Mon Dieu !!! Le bateau était déjà impressionnant en photo, mais là... Le ‘ Comté de Provence ‘ me semblait plus gros que tous les immeubles de mon quartier entassés dans une même rue. Le trac me tordait les boyaux à l’idée d’affronter ce monstre. Mes bagages ayant été réceptionnés à l’avance, je n’avais plus qu’à aller, avec l’allure la plus distinguée possible, vers le comité d’accueil composé d’une multitude de jeunes gens qui attendait les passagers pour les guider dans les entrailles de ce anthropophage.

Je m’encourageai... Marjo, ma vieille, fonce dans le tas ! Personne ne va te manger et tu es attendue avec tous les honneurs qui sont dus à la lauréate du grand concours que tu as gagné.

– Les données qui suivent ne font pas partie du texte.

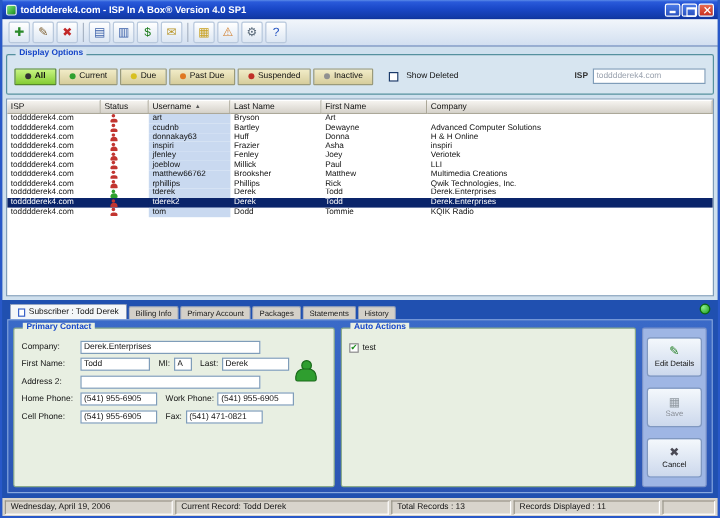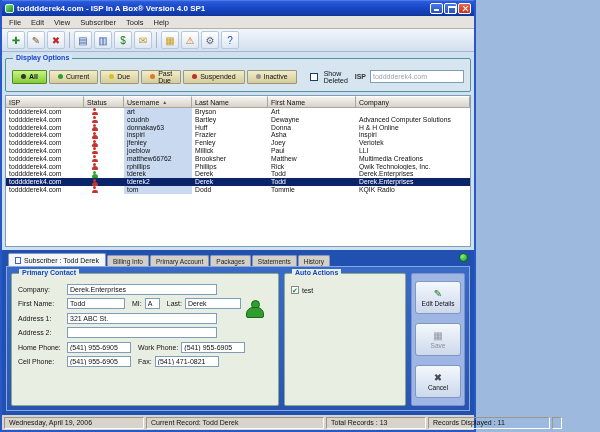"todddderek4.com - ISP In A" .window { width: 476px -> 600px }
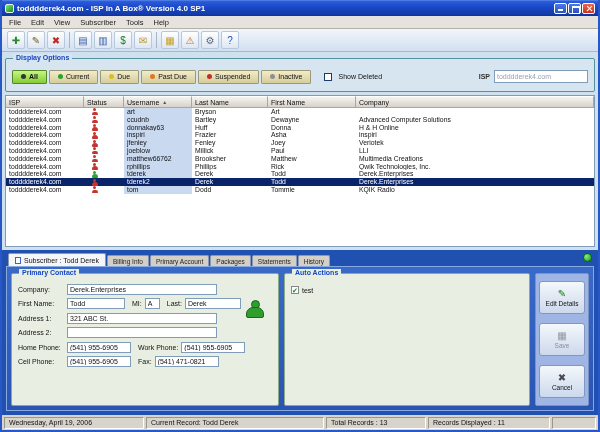"File" div.menubar { html: <div> <span>File</span> <span>Edit</span> <span>View</span> <span>Subscriber</span> <span>Tools</span> <span>Help</span> </div> -> none }
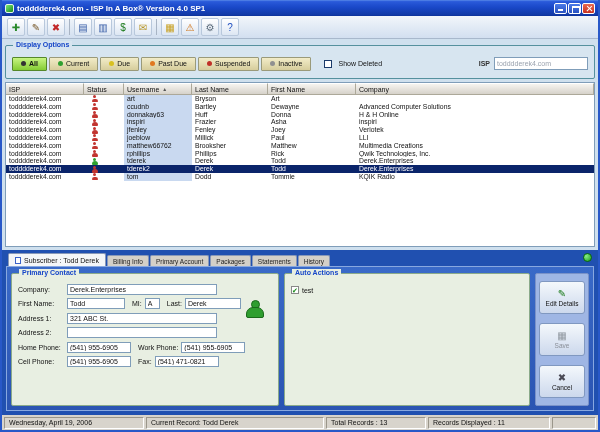"321 ABC St." div.frow { html: <div> <span>Address 1:</span> <input> </div> -> none }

Je m’approchai lentement de la passerelle au milieu de dizaines d’autres passagers, qui eux, par contre, donnaient l’impression de savoir où ils allaient. Mes hésitations me bourlinguaient à droite, à gauche et j’étais tellement bousculée que je ne pensais plus qu’à m’enfuir. Alors que je tournai lamentablement casaque, une main secourable se saisit de la mienne. Venez ! me dit le propriétaire des doigts qui enserraient les miens, j’ai remarqué que vous étiez un peu perdue. C’était un monsieur, d’un âge mur, bien habillé, visage énergique et belle chevelure grise ornementée de mèches blanches, stature ferme... Rassurant quoi !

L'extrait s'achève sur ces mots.